1. The steady‐state levels of tRNA^His and tRNA^Asp are not affected in the Q1 mice and between female and male hippocampi. 5S rRNA was used as a loading control. Data are represented as mean ± SD; n = 3 female and 3 male biological replicates.

2. Representative polysome profiling tracks and quantification of polysomal fractions (wt: n = 2 male and 1 female, Q1: n = 2 male and 2 female) from hippocampi lysates of the 7‐ to 8‐month‐old mice. Data are represented as mean ± SD.

3. Metagene plot of 27–30 mer ribosome footprints in all biological replicates.

4. Periodicity bar plot. 27–30 nt footprints from female mouse (WT.f.2) are given as an example.

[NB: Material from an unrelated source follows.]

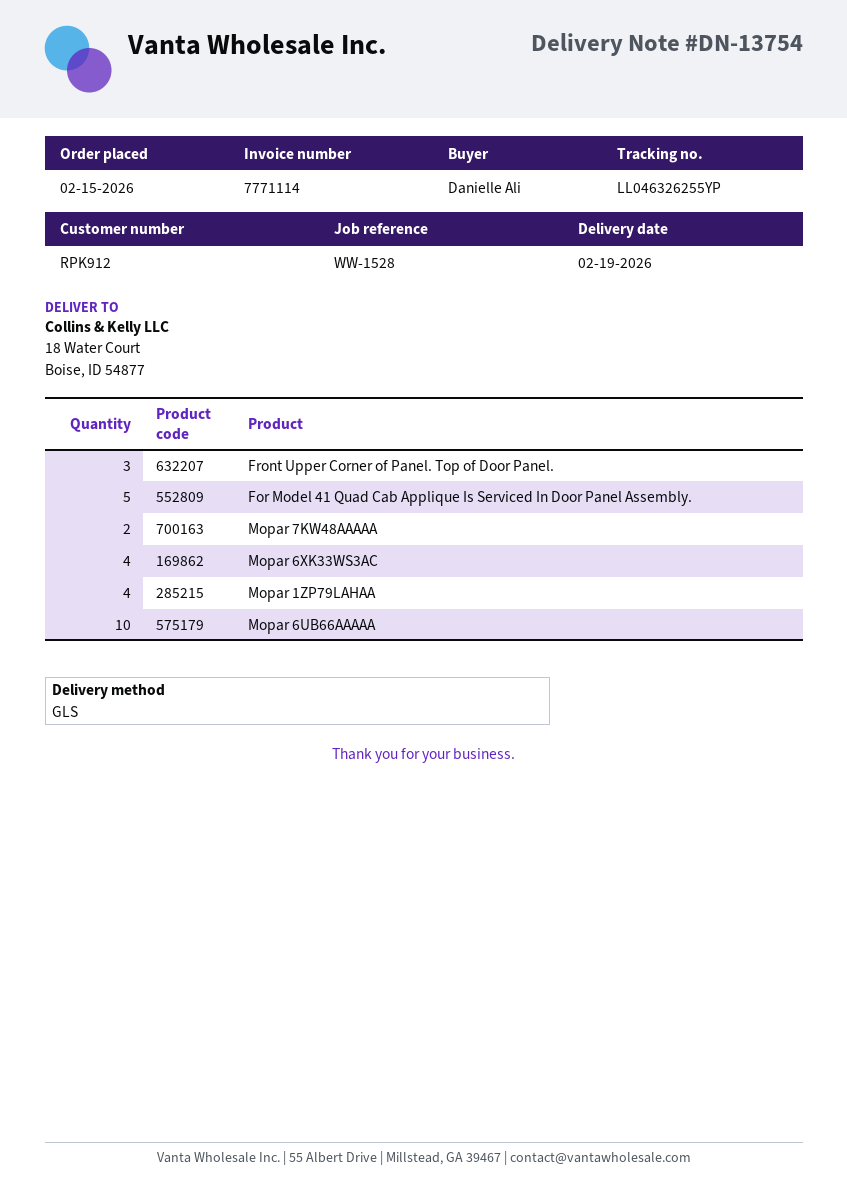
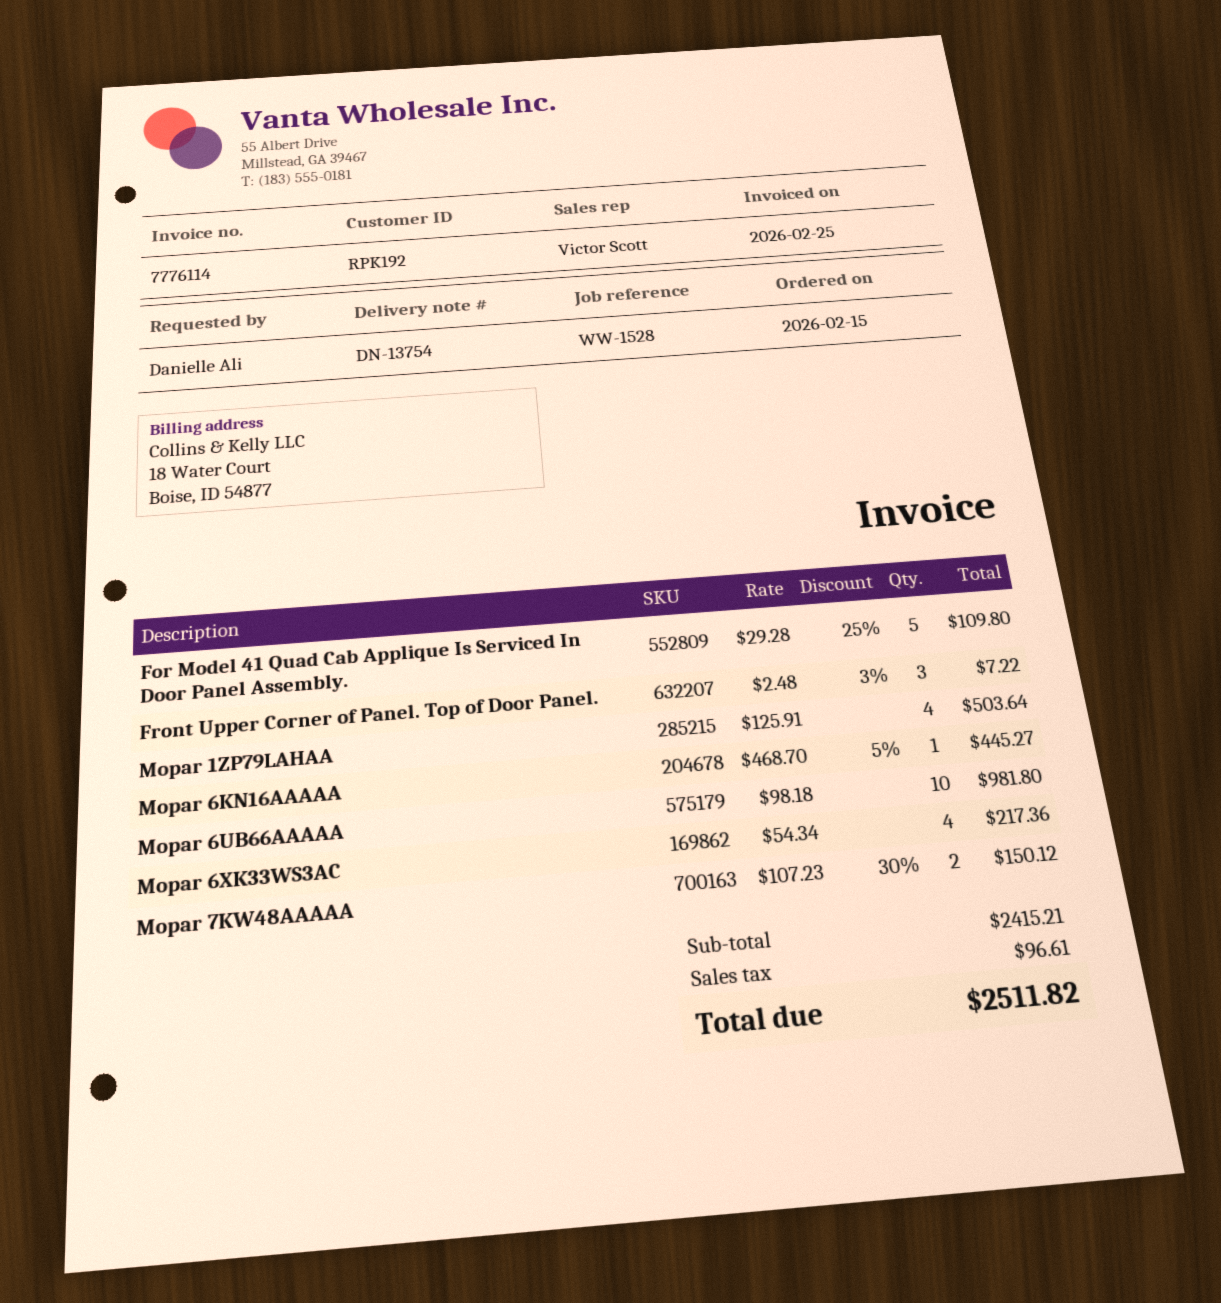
invoice number: 7771114 -> 7776114
customer number: RPK912 -> RPK192
Mopar 6KN16AAAAA: none -> 1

5. Venn diagram showing the overlap between Q1 and wild‐type mRNA‐matching footprints in male (n = 2) and female (n = 3) mice.

6. The Q‐tRNA^His level is similar between male and female mice. HeLa cell culture system was used for comparison. ‐q: serum‐free medium, +q: serum‐free medium supplemented with 20 nM queuine. 5S rRNA is shown as a loading control. Q‐tRNA content was quantified by dividing the amount of Q‐tRNA by total amount of detected tRNA. Data are represented as mean ± SD; n = 3 female and 3 male biological replicates.

7. Venn diagram showing the overlap between RD dysregulated transcripts in males (n = 2) and females (n = 3).

Data information: CDS, coding sequence; G, Guanosine‐tRNA; nt, nucleotide; Q, Queuosine‐tRNA; Q1, Qtrt1 knockout mouse; UTR, untranslated region; wt, wild‐type mouse. Source data are available online for this figure.

Figure EV5. The loss of Q‐tRNA modification alters proteome in the adult hippocampus

1. Western blot analysis showing increased levels of ubiquitinylated RPS10 and RPS20 upon loss of Q in the 8‐month‐old hippocampi. RPS3 shows no detectable modifications. β‐Actin was used as a loading control. The level of bands corresponding to ubiquitinylated RPS10 and RPS20 was quantified and the signal was normalized to β‐Actin. Error bars represent ±SD (n = 6, 3 males and 3 females). *P‐value < 0.05, two‐tailed unpaired t‐test.

2. Western blot analysis showing increased levels of phosphorylated eIF2α upon loss of Q in the 8‐month‐old female Q1 liver. β‐Actin and global eIF2α levels were used as loading controls. For the quantification of the level of eIF2α phosphorylation, the signal was normalized to total eIF2α. Error bars represent ±SD; (n = 6, 3 males and 3 females). **P‐value < 0.01, two‐tailed unpaired t‐test.

3. Gene ontology analysis of the deregulated proteins. The top 10 molecular functions are presented. Adjusted P‐value was calculated using Benjamini–Hochberg method.

Data information: Q1, Qtrt1 knockout mouse; P, proteome; wt, wild‐type mouse.